Of course, each church is different. For instance, the crowd at James River Cowboy Church congregation, that I visit on a Thursday night when they’ve got a bonfire going, is a bit older and a bit smaller. Tom King, their pastor, is a real estate agent and, as he explains to me, the only guy in a wheelchair in the lot. King has MS and came to religion through Thiessen after his wife died years ago. Now he’s remarried and has a weekly gig that has him being introduced as a voice that "puts true-life experiences to the word in the book, in this church under the great blue skies and the slopes of the eastern Rockies." He was once a pastor at the nearby Clearwater Cowboy Church, but split off to start his own.

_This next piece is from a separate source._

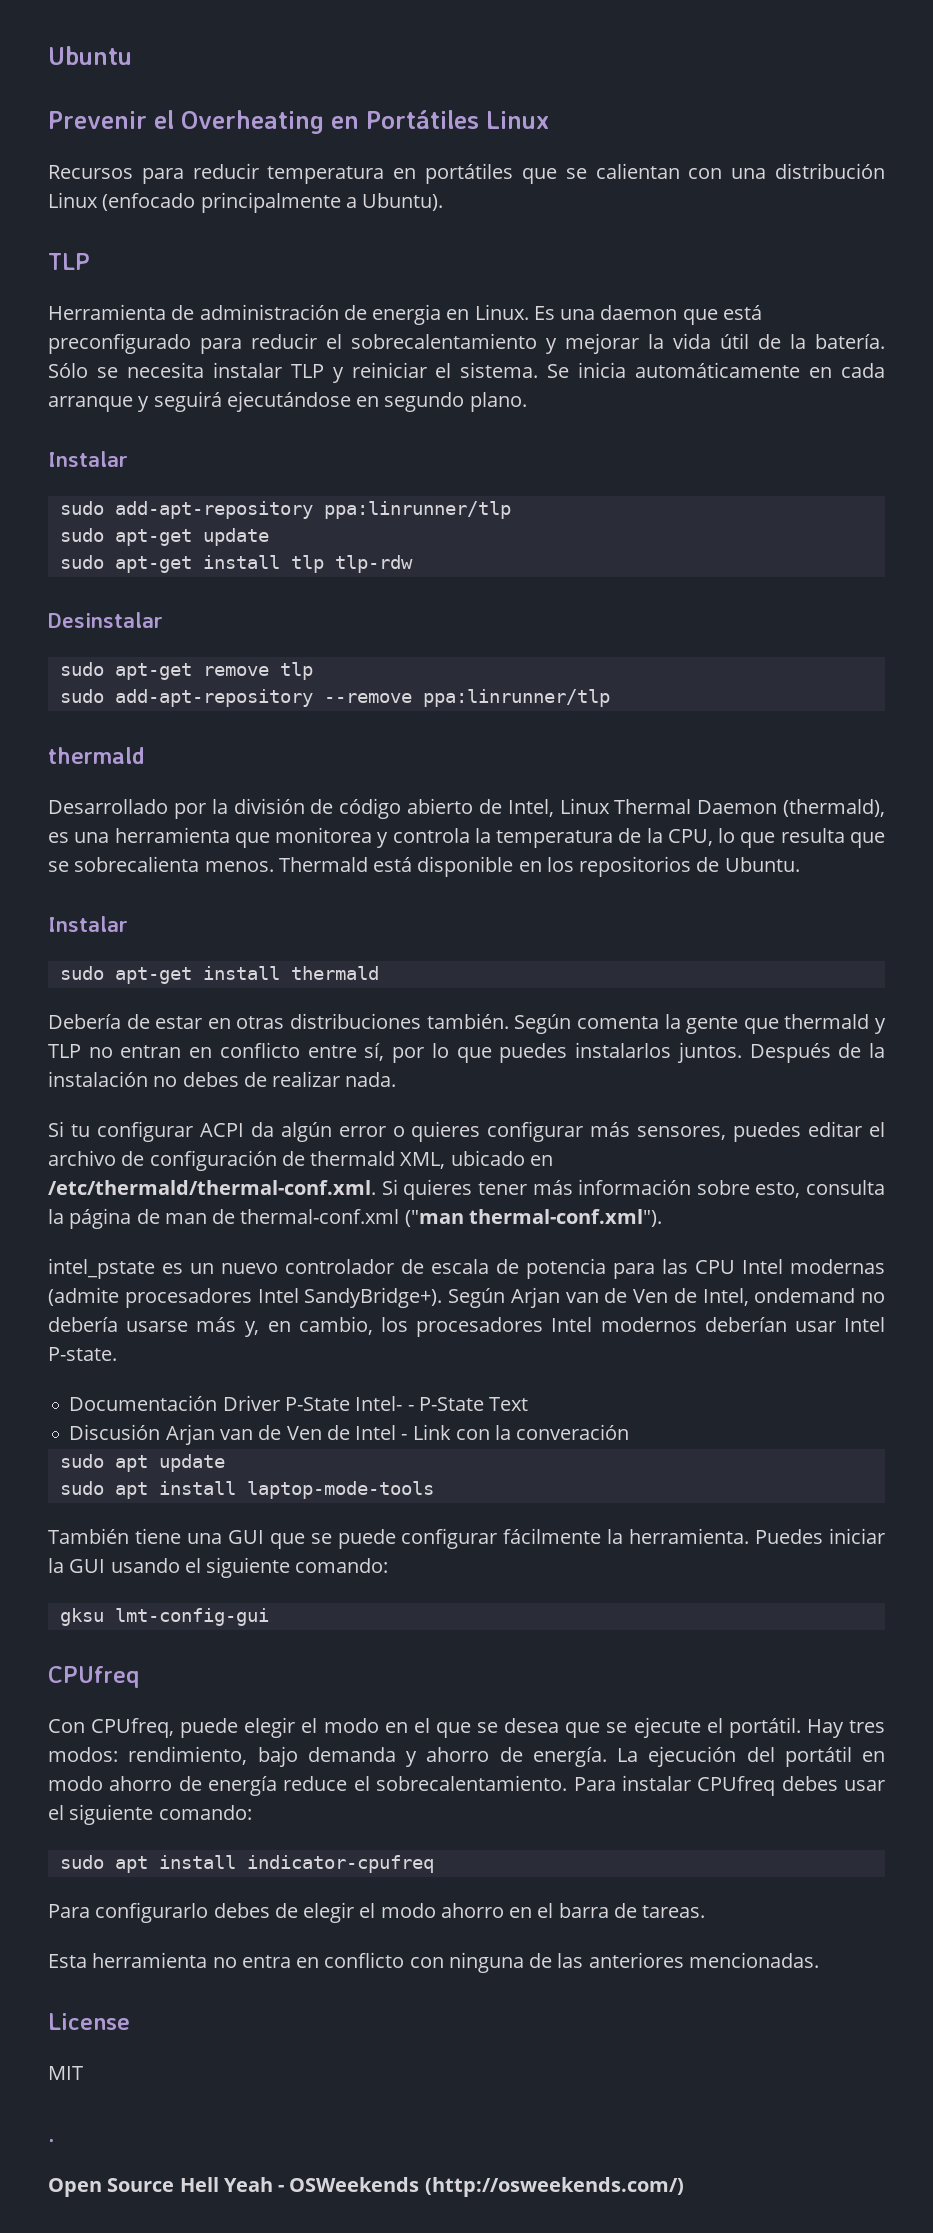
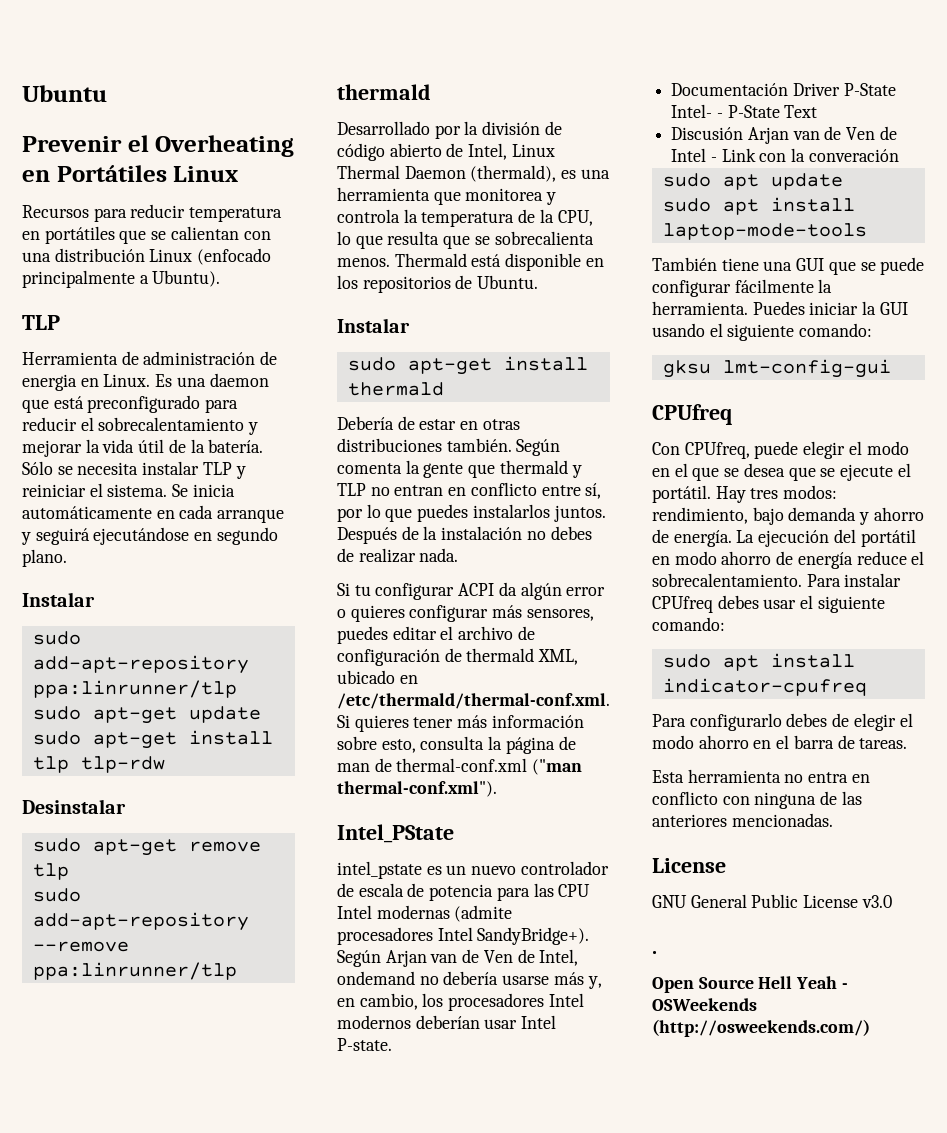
+ Intel_PState
- MIT
+ GNU General Public License v3.0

King's sermon style is subdued compared to that of Thiessen's, who can take on an earthy, fire-and-brimstone force when the mood strikes and who, the week before, took it upon himself to read the Book of Revelations while a wildfire raged in Fort McMurray ("They can talk about climate change but they can't even put out a fire.") There is little religion in King's talk—we are compared, in our darkest and most confusing times, to a gopher panicking while trying to cross the road. King, whose friends and family have prayed for him to walk again, says he is not unfamiliar with the "heaviness of church.” He follows the cowboy church guidelines, so that’s not what he peddles.

“People just miss the hymns, the music is a big part of it,” he says. “We tell them the truth and give them good coffee."